Note that there's nothing but empty directories under the test_datasette_metadata_script0
directory:
find ./test_datasette_metadata_script0
./test_datasette_metadata_script0
./test_datasette_metadata_script0/script-cwd
The other scripts that are tested in a way that's similar to this one in the test/integration/console_scripts_test.py
module don't produce a directory like this in their outputs. Also, note that given the way this test module generates the list of tests to run, it should attempt to run datasette_metadata_to_yml --help
(since it just iterates through all of the entrypoints that are defined in setup.py
):
"""Test the PUDL console scripts from within PyTest."""
import pkg_resources
import pytest
# Obtain a list of all deployed entry point scripts to test:
PUDL_SCRIPTS = [
ep.name
for ep in pkg_resources.iter_entry_points("console_scripts")

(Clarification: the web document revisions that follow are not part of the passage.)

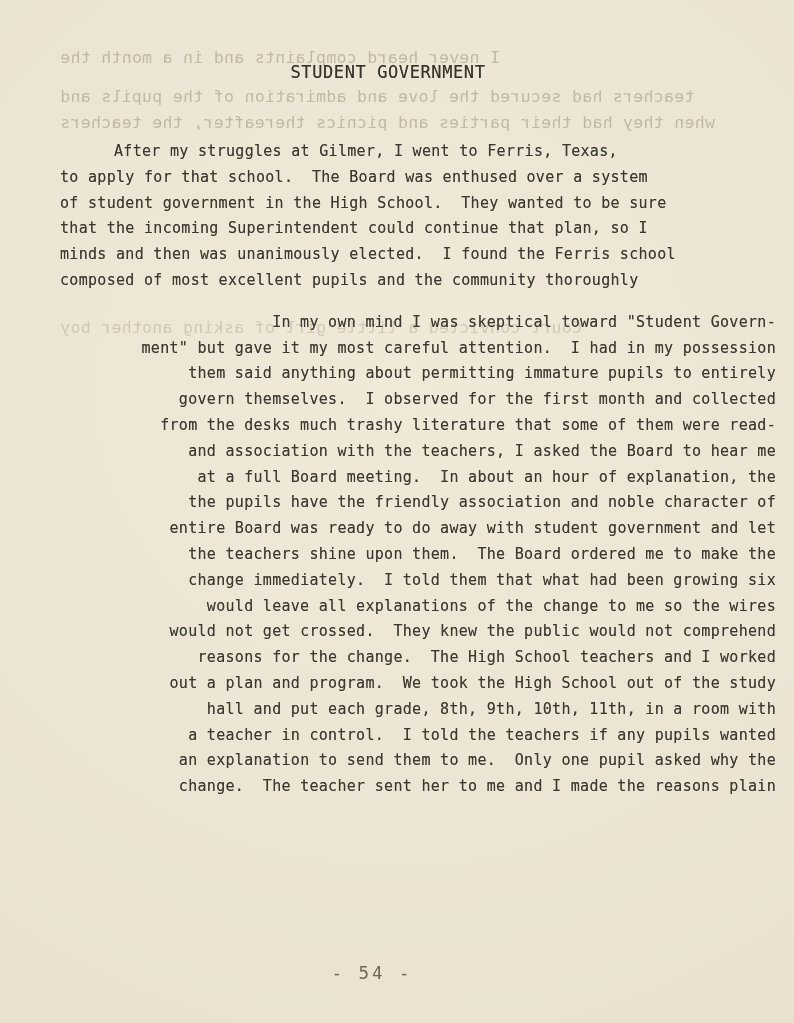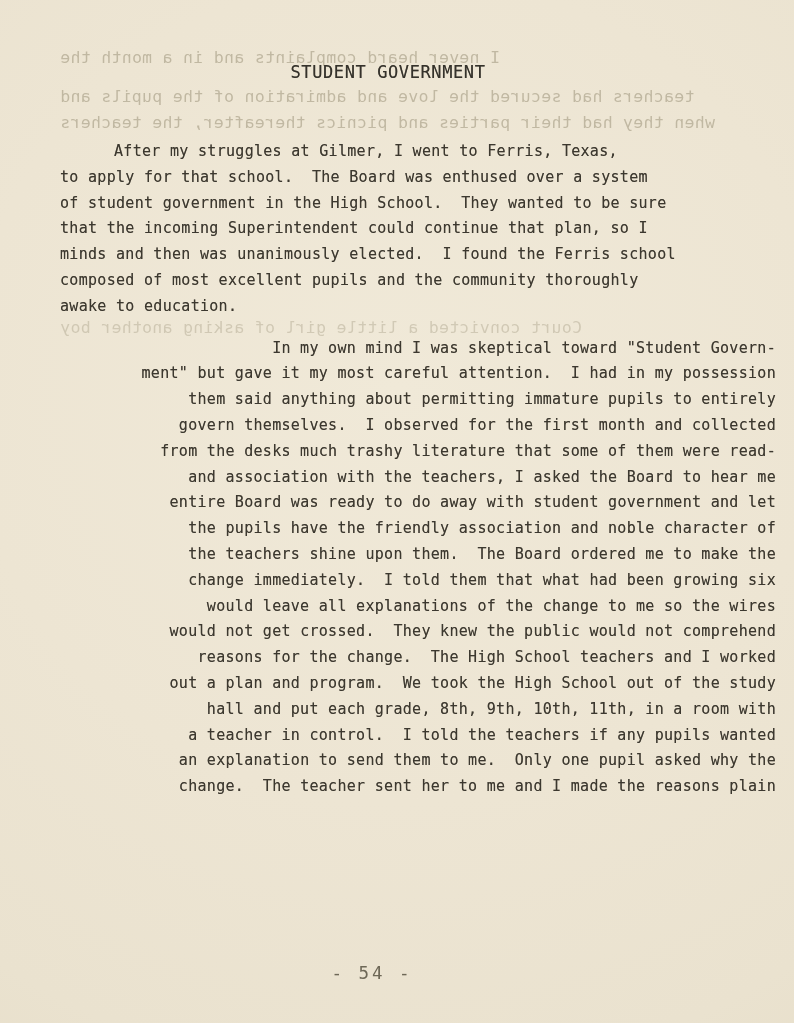--- a/index.html
+++ b/index.html
@@ -91,32 +91,32 @@
 
   <div class="content">
 
     <div class="para para-0">
       <div class="line first">After my struggles at Gilmer, I went to Ferris, Texas,</div>
       <div class="line">to apply for that school.  The Board was enthused over a system</div>
       <div class="line">of student government in the High School.  They wanted to be sure</div>
       <div class="line">that the incoming Superintendent could continue that plan, so I</div>
       <div class="line">minds and then was unanimously elected.  I found the Ferris school</div>
       <div class="line">composed of most excellent pupils and the community thoroughly</div>
-      <div class="line">awake to education.</div>
     </div>
 
     <div class="para para-1">
       <div class="line first">In my own mind I was skeptical toward "Student Govern-</div>
       <div class="line">ment" but gave it my most careful attention.  I had in my possession</div>
       <div class="line">them said anything about permitting immature pupils to entirely</div>
       <div class="line">govern themselves.  I observed for the first month and collected</div>
       <div class="line">from the desks much trashy literature that some of them were read-</div>
       <div class="line">and association with the teachers, I asked the Board to hear me</div>
+      <div class="line">at a full Board meeting.  In about an hour of explanation, the</div>
+      <div class="line">the pupils have the friendly association and noble character of</div>
       <div class="line">entire Board was ready to do away with student government and let</div>
-      <div class="line">the pupils have the friendly association and noble character of</div>
       <div class="line">the teachers shine upon them.  The Board ordered me to make the</div>
       <div class="line">change immediately.  I told them that what had been growing six</div>
       <div class="line">would leave all explanations of the change to me so the wires</div>
       <div class="line">would not get crossed.  They knew the public would not comprehend</div>
       <div class="line">reasons for the change.  The High School teachers and I worked</div>
       <div class="line">out a plan and program.  We took the High School out of the study</div>
       <div class="line">hall and put each grade, 8th, 9th, 10th, 11th, in a room with</div>
       <div class="line">a teacher in control.  I told the teachers if any pupils wanted</div>
       <div class="line">an explanation to send them to me.  Only one pupil asked why the</div>
       <div class="line">change.  The teacher sent her to me and I made the reasons plain</div>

if ep.module_name.startswith("pudl")
]
@pytest.mark.parametrize("script_name", PUDL_SCRIPTS)
@pytest.mark.script_launch_mode("inprocess")
def test_pudl_scripts(script_runner, script_name):
"""Run each console script in --help mode for testing."""
ret = script_runner.run(script_name, "--help", print_result=False)
assert ret.success
Those tests seem to run just fine and all pass:
test/integration/console_scripts_test.py::test_pudl_scripts[inprocess-censusdp1tract_to_sqlite] PASSED
test/integration/console_scripts_test.py::test_pudl_scripts[inprocess-datasette_metadata_to_yml] PASSED
test/integration/console_scripts_test.py::test_pudl_scripts[inprocess-epacems_to_parquet] PASSED
test/integration/console_scripts_test.py::test_pudl_scripts[inprocess-ferc_to_sqlite] PASSED
test/integration/console_scripts_test.py::test_pudl_scripts[inprocess-metadata_to_rst] PASSED
test/integration/console_scripts_test.py::test_pudl_scripts[inprocess-pudl_datastore] PASSED
test/integration/console_scripts_test.py::test_pudl_scripts[inprocess-pudl_etl] PASSED
test/integration/console_scripts_test.py::test_pudl_scripts[inprocess-pudl_setup] PASSED
test/integration/console_scripts_test.py::test_pudl_scripts[inprocess-state_demand] PASSED
And they do not seem to result in any script-specific directories being created.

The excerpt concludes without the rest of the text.